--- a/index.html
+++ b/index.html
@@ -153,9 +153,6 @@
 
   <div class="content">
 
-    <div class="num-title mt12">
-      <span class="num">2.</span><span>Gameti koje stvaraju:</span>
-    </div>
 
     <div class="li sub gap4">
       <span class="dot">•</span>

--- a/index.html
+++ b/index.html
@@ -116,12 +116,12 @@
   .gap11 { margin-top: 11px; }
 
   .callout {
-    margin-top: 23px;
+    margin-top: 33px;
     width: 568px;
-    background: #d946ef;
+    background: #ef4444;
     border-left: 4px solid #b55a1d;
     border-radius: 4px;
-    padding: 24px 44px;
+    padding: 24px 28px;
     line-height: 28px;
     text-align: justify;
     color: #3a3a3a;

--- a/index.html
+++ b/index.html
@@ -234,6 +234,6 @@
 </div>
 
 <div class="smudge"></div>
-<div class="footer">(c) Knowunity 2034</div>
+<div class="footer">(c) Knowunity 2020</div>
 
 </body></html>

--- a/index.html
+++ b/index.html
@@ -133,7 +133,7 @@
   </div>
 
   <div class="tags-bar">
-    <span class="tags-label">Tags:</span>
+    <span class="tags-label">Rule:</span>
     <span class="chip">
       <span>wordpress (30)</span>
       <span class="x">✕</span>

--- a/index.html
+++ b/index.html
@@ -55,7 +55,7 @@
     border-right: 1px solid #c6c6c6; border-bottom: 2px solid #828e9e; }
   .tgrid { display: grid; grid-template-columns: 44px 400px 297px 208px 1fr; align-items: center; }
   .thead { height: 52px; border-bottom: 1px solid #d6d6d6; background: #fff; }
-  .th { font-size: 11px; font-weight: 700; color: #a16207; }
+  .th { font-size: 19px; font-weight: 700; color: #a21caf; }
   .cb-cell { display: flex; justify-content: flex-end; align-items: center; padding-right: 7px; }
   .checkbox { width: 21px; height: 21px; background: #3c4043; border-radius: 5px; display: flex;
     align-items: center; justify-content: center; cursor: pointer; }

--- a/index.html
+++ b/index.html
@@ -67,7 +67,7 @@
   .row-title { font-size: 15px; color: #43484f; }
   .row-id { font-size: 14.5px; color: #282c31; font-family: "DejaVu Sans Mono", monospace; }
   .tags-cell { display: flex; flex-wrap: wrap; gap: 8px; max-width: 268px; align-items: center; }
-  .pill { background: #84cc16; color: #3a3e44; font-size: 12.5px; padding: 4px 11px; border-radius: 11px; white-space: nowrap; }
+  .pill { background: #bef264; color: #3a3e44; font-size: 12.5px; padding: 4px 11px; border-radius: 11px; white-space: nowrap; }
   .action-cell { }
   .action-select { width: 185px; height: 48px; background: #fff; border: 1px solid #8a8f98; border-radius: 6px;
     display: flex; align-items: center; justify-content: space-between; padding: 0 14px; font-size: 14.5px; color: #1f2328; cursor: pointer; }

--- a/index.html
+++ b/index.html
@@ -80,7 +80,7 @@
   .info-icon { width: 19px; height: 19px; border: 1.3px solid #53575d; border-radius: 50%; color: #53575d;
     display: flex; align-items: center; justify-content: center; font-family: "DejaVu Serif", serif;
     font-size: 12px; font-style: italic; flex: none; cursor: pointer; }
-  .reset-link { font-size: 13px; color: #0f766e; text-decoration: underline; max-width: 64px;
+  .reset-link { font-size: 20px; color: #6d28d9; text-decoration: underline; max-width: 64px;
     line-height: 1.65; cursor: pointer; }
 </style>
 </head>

*Your task*.
Please output exactly the lines between the one holding "color: #3a3a3a;" and the one holding "50%; color: #53575d;" in the records above, inclusive, and nothing more.

*Reply to the exercise*.
     color: #3a3a3a;

--- a/index.html
+++ b/index.html
@@ -234,6 +234,6 @@
 </div>
 
 <div class="smudge"></div>
-<div class="footer">(c) Knowunity 2034</div>
+<div class="footer">(c) Knowunity 2020</div>
 
 </body></html>

--- a/index.html
+++ b/index.html
@@ -133,7 +133,7 @@
   </div>
 
   <div class="tags-bar">
-    <span class="tags-label">Tags:</span>
+    <span class="tags-label">Rule:</span>
     <span class="chip">
       <span>wordpress (30)</span>
       <span class="x">✕</span>

--- a/index.html
+++ b/index.html
@@ -55,7 +55,7 @@
     border-right: 1px solid #c6c6c6; border-bottom: 2px solid #828e9e; }
   .tgrid { display: grid; grid-template-columns: 44px 400px 297px 208px 1fr; align-items: center; }
   .thead { height: 52px; border-bottom: 1px solid #d6d6d6; background: #fff; }
-  .th { font-size: 11px; font-weight: 700; color: #a16207; }
+  .th { font-size: 19px; font-weight: 700; color: #a21caf; }
   .cb-cell { display: flex; justify-content: flex-end; align-items: center; padding-right: 7px; }
   .checkbox { width: 21px; height: 21px; background: #3c4043; border-radius: 5px; display: flex;
     align-items: center; justify-content: center; cursor: pointer; }

--- a/index.html
+++ b/index.html
@@ -67,7 +67,7 @@
   .row-title { font-size: 15px; color: #43484f; }
   .row-id { font-size: 14.5px; color: #282c31; font-family: "DejaVu Sans Mono", monospace; }
   .tags-cell { display: flex; flex-wrap: wrap; gap: 8px; max-width: 268px; align-items: center; }
-  .pill { background: #84cc16; color: #3a3e44; font-size: 12.5px; padding: 4px 11px; border-radius: 11px; white-space: nowrap; }
+  .pill { background: #bef264; color: #3a3e44; font-size: 12.5px; padding: 4px 11px; border-radius: 11px; white-space: nowrap; }
   .action-cell { }
   .action-select { width: 185px; height: 48px; background: #fff; border: 1px solid #8a8f98; border-radius: 6px;
     display: flex; align-items: center; justify-content: space-between; padding: 0 14px; font-size: 14.5px; color: #1f2328; cursor: pointer; }

--- a/index.html
+++ b/index.html
@@ -80,7 +80,7 @@
   .info-icon { width: 19px; height: 19px; border: 1.3px solid #53575d; border-radius: 50%; color: #53575d;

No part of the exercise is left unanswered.